Work instructions: Look through the material beneath and copy each line with the word "bold".

Source records:

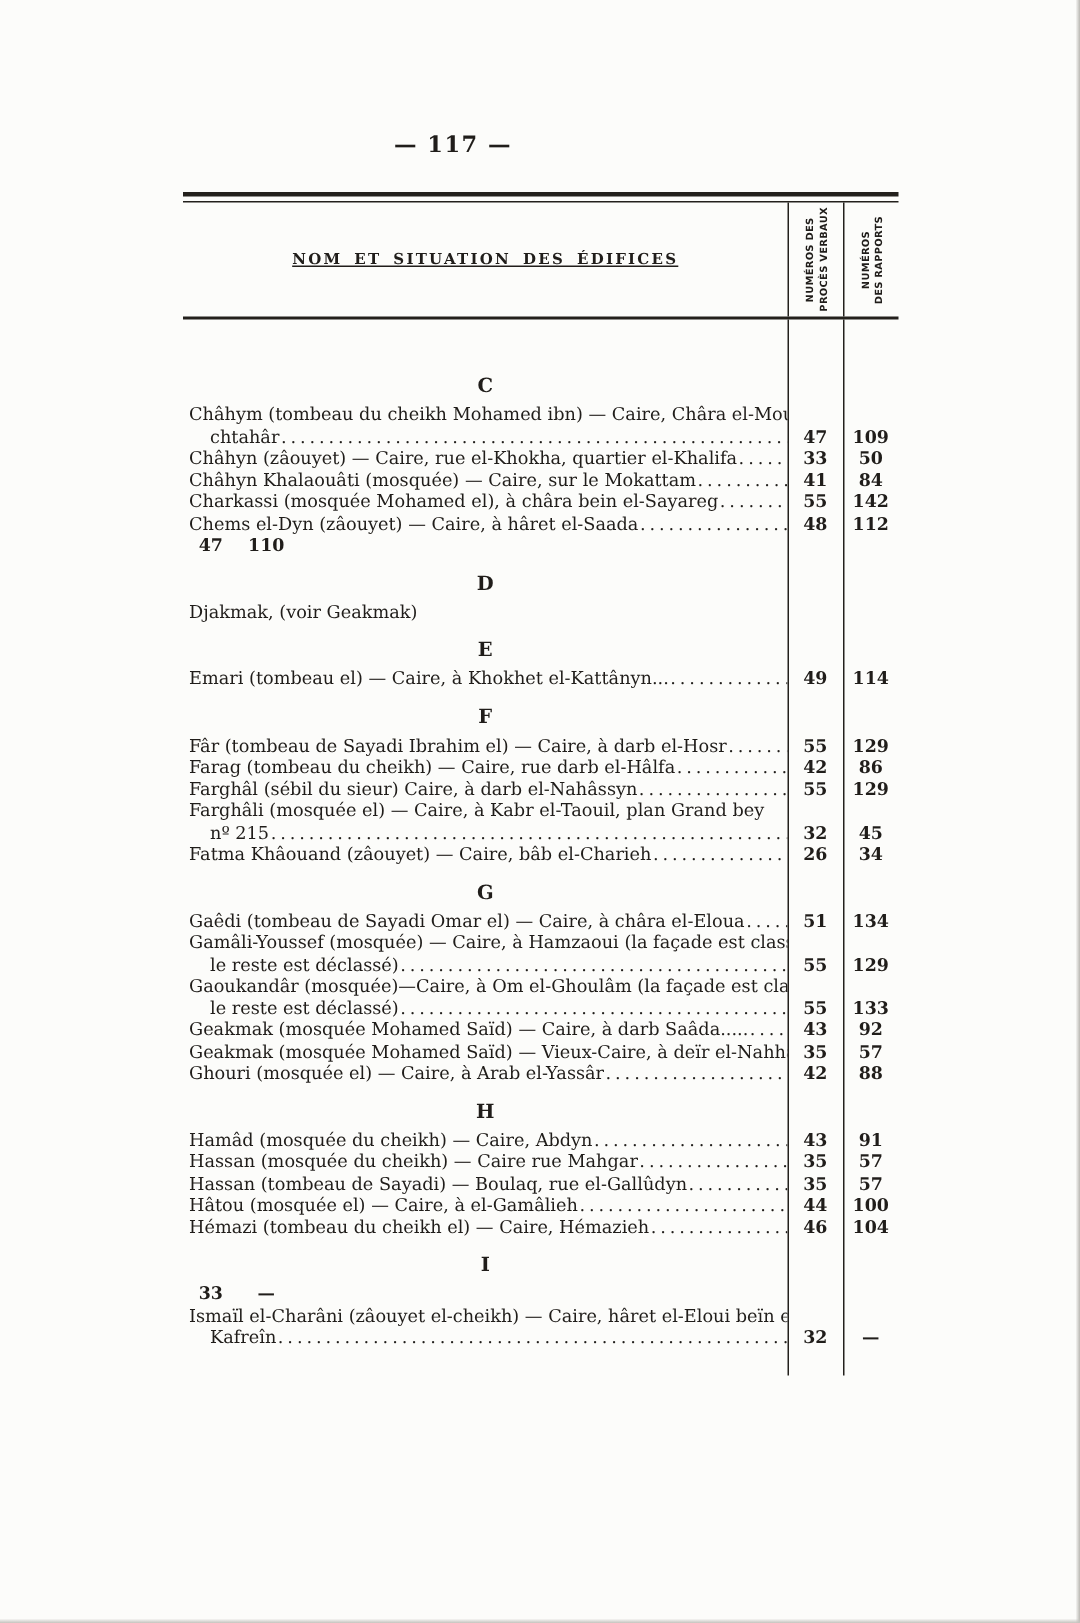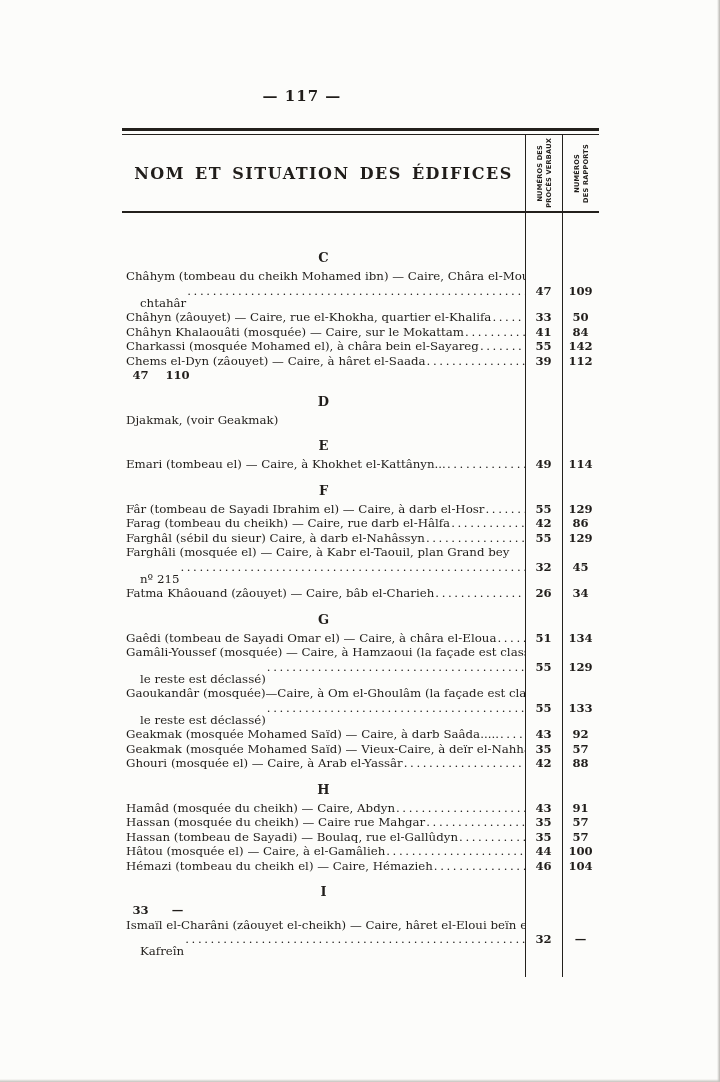--- a/index.html
+++ b/index.html
@@ -19,22 +19,23 @@
   .table {
     position:absolute; left:122px; top:128px; width:477px;
   }
   .top-rule { height:3px; border-top:3px solid #23201c; border-bottom:1px solid #23201c; }
 
   .header-row {
     display:flex; height:78px; border-bottom:2px solid #23201c; box-sizing:border-box;
   }
   .name-header {
     width:403px; display:flex; align-items:center; justify-content:center;
-    font-size:16px; font-weight:bold; letter-spacing:1.5px; word-spacing:3px;
+    font-size:10px; font-weight:bold; letter-spacing:1.5px; word-spacing:3px;
     box-sizing:border-box;
+    text-decoration:underline;
   }
   .num-col-header {
     border-left:1px solid #23201c; box-sizing:border-box;
     display:flex; align-items:center; justify-content:center; gap:1px;
   }
   .num-col-header.pv { width:37px; }
   .num-col-header.rap { width:37px; }
   .rot {
     writing-mode:vertical-rl; transform:rotate(180deg);
     font-size:6.6px; font-weight:bold; letter-spacing:0.2px; white-space:nowrap;
@@ -46,21 +47,21 @@
   .vline1 { left:403px; }
   .vline2 { left:440px; }
 
   .section-letter {
     width:403px; text-align:center; font-weight:bold; font-size:13px;
     margin:11px 0 4px 0; line-height:15px;
   }
   .row { display:flex; line-height:14.5px; font-size:11.8px; }
   .name-area { width:403px; display:flex; overflow:hidden; box-sizing:border-box; padding-left:4px; }
   .txt { white-space:nowrap; }
-  .txt.cont { padding-left:14px;margin-top:12px; }
+  .txt.cont { padding-left:14px; }
   .dots { flex:1; overflow:hidden; white-space:nowrap; }
   .dots::after {
     content:"..........................................................................................................";
     letter-spacing:2.6px; padding-left:1px;
   }
   .cell { flex:none; text-align:center; font-weight:bold; font-size:11.6px; }
   .cell.pv { width:37px; }
   .cell.rap { width:37px; }
 </style>
 </head>
@@ -125,21 +126,21 @@
           <div class="dots"></div>
         </div>
         <div class="cell pv">55</div>
         <div class="cell rap">142</div>
       </div>
       <div class="row">
         <div class="name-area">
           <div class="txt">Chems el-Dyn (zâouyet) — Caire, à hâret el-Saada</div>
           <div class="dots"></div>
         </div>
-        <div class="cell pv">39</div>
+        <div class="cell pv">48</div>
         <div class="cell rap">112</div>
       </div>
       <div class="row">
         <div class="cell pv">47</div>
         <div class="cell rap">110</div>
       </div>
       <div class="section-letter">D</div>
       <div class="row">
         <div class="name-area">
           <div class="txt">Djakmak, (voir Geakmak)</div>

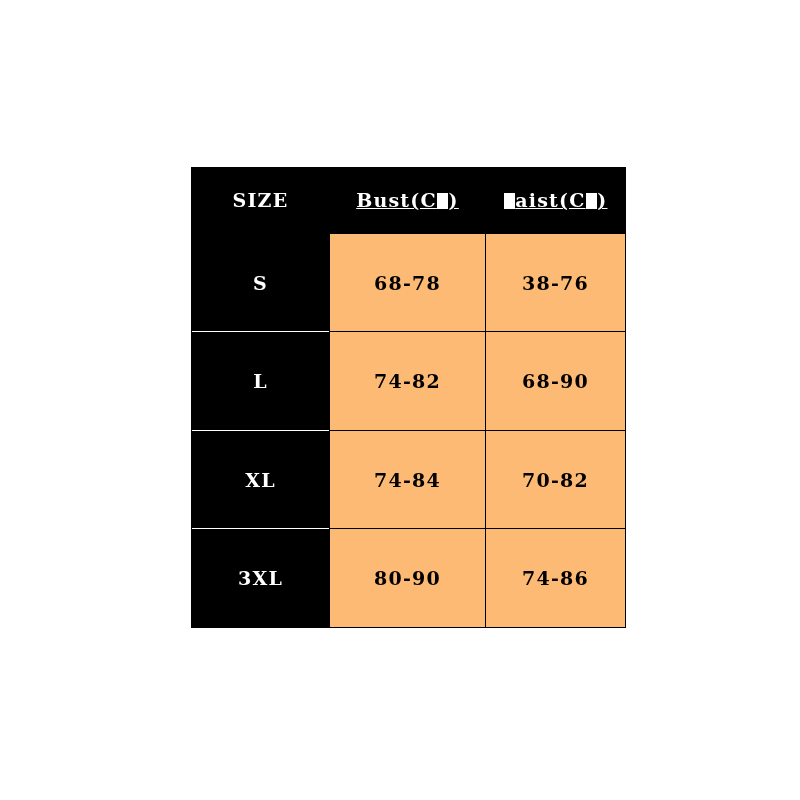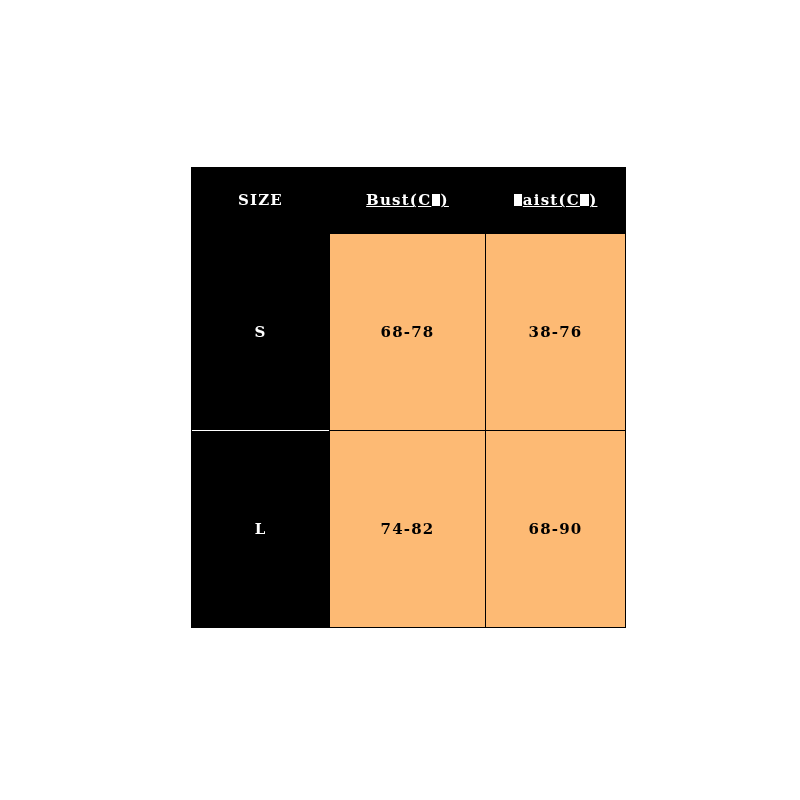--- a/index.html
+++ b/index.html
@@ -31,21 +31,21 @@
   #size-chart col.c-waist { width: 140px; }
 
   #size-chart td,
   #size-chart th {
     padding: 0;
     margin: 0;
     height: 65.8px;
     text-align: center;
     vertical-align: middle;
     font-weight: bold;
-    font-size: 15px;
+    font-size: 19px;
     letter-spacing: 1.2px;
     box-sizing: border-box;
   }
 
   
   .hdr-cell {
     background: #000000;
     color: #ffffff;
     border: 1px solid #000000;
     font-size: 15px;
@@ -106,14 +106,24 @@
     <tr>
       <td class="size-cell">S</td>
       <td class="meas-cell">68-78</td>
       <td class="meas-cell">38-76</td>
     </tr>
     <tr>
       <td class="size-cell">L</td>
       <td class="meas-cell">74-82</td>
       <td class="meas-cell">68-90</td>
     </tr>
+    <tr>
+      <td class="size-cell">XL</td>
+      <td class="meas-cell">74-84</td>
+      <td class="meas-cell">70-82</td>
+    </tr>
+    <tr>
+      <td class="size-cell last">3XL</td>
+      <td class="meas-cell">80-90</td>
+      <td class="meas-cell">74-86</td>
+    </tr>
   </tbody>
 </table>
 
 </body></html>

Answer area:
-    font-size:16px; font-weight:bold; letter-spacing:1.5px; word-spacing:3px;
+    font-size:10px; font-weight:bold; letter-spacing:1.5px; word-spacing:3px;
     font-size:6.6px; font-weight:bold; letter-spacing:0.2px; white-space:nowrap;
     width:403px; text-align:center; font-weight:bold; font-size:13px;
   .cell { flex:none; text-align:center; font-weight:bold; font-size:11.6px; }
     font-weight: bold;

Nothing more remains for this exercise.